Ok, here is a pair of custom analyzers that can help you detect credit card numbers and social security numbers. Feel free to adapt the regular expression as you see fit (by adding/removing other character separators that you will find in your data).
PUT test
{
"settings": {
"analysis": {
"analyzer": {
"card_analyzer": {
"type": "custom",
"tokenizer": "keyword",
"filter": [
"lowercase",
"card_number"
]
},
"ssn_analyzer": {
"type": "custom",
"tokenizer": "keyword",
"filter": [
"lowercase",
"social_number"
]
}
},
"filter": {
"card_number": {
"type": "pattern_replace",
"preserve_original": false,
"pattern": """.*(\d{4})[\s\.\-]+(\d{4})[\s\.\-]+(\d{4})[\s\.\-]+(\d{4}).*""",
"replacement": "$1$2$3$4"
},
"social_number": {
"type": "pattern_replace",
"preserve_original": false,
"pattern": """.*(\d{3})[\s\.\-]+(\d{2})[\s\.\-]+(\d{4}).*""",
"replacement": "$1$2$3"
}
}
}
},
"mappings": {
"properties": {
"text": {
"type": "text",
"fields": {
"card": {
"type": "text",
"analyzer": "card_analyzer"
},
"ssn": {
"type": "text",
"analyzer": "ssn_analyzer"
}
}
}
}
}
}
Let's test this.
POST test/_analyze
{
"analyzer": "card_analyzer",
"text": "Mr XYZ whose SSN is 442-23-1452 has a credit card whose number was 3526 4728 4723 6374"
}
Will yield a nice digit-only credit card number:
{
"tokens" : [
{
"token" : "3526472847236374",
"start_offset" : 0,
"end_offset" : 86,
"type" : "word",
"position" : 0
}
]
}
Similarly for SSN:
POST test/_analyze
{
"analyzer": "ssn_analyzer",
"text": "Mr XYZ whose SSN is 442-23-1452 has a credit card whose number was 3526 4728 4723 6374"
}
Will yield a nice digit-only social security number:
{
"tokens" : [
{
"token" : "442231452",
"start_offset" : 0,
"end_offset" : 86,
"type" : "word",
"position" : 0
}
]
}
And now we can search for either a credit card or a SSN. Let's say we have the following two documents.

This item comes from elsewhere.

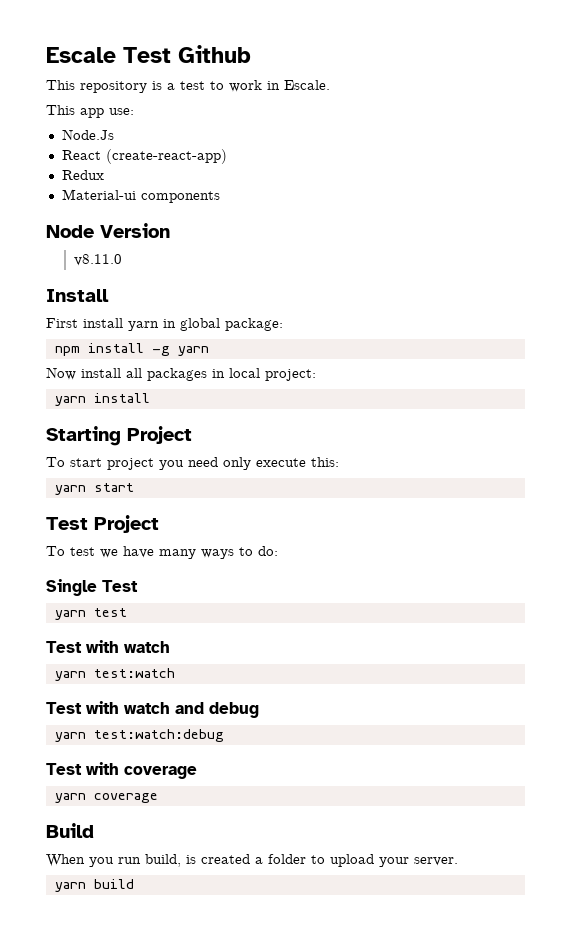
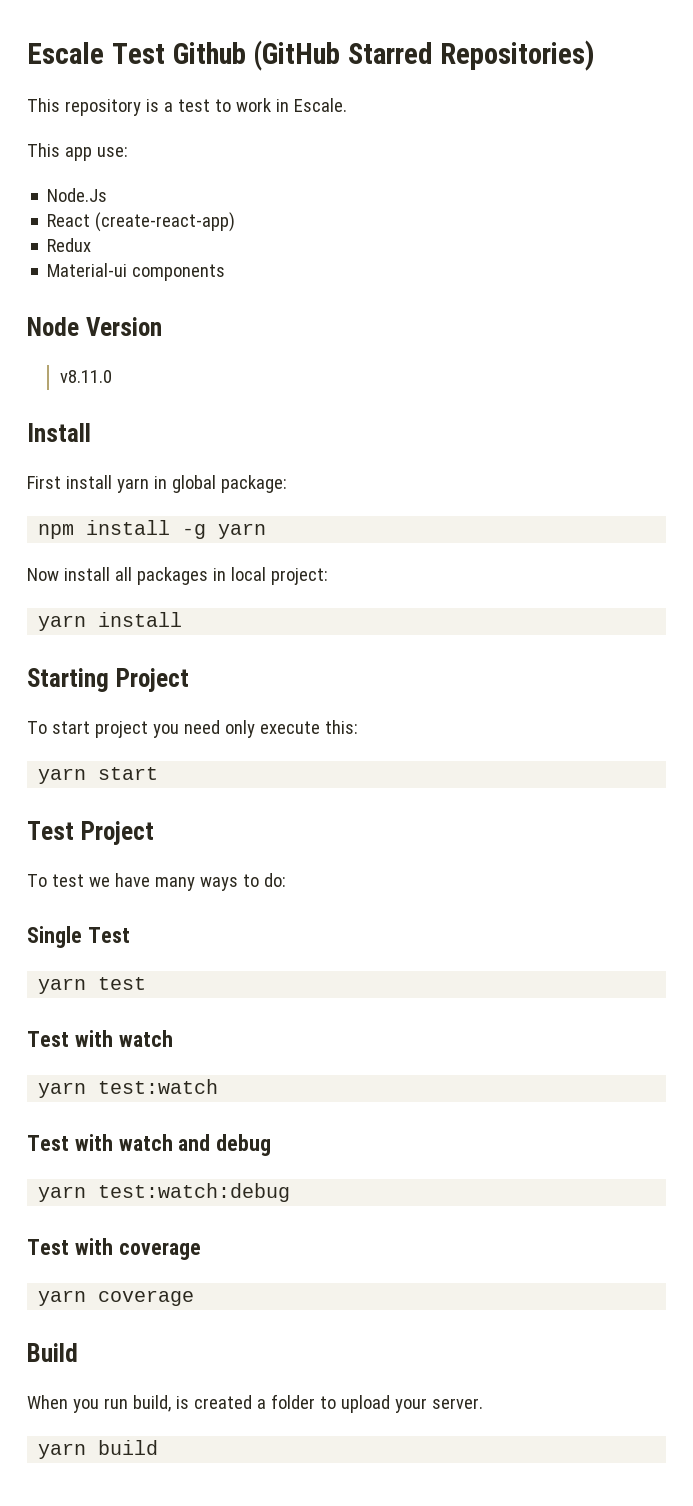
- Escale Test Github
+ Escale Test Github (GitHub Starred Repositories)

The SSN and credit card numbers are the same, yet they use different character separators
POST test/_doc
{ "text": "Mr XYZ whose SSN is 442-23-1452 has a credit card whose number was 3526 4728 4723 6374" }
POST test/_doc
{ "text": "SSN is 442.23.1452 belongs to Mr. XYZ. He paid $20 via credit card number 3526-4728-4723-6374" }
You can now find both documents by looking for the credit card number and/or SSN in any format:
POST test/_search
{
"query": {
"match": {
"text.card": "3526 4728 4723 6374"
}
}
}
POST test/_search
{
"query": {
"match": {
"text.card": "3526 4728 4723-6374"
}
}
}
POST test/_search
{
"query": {
"match": {
"text.ssn": "442 23-1452"
}
}
}
All the above queries will match and return both documents.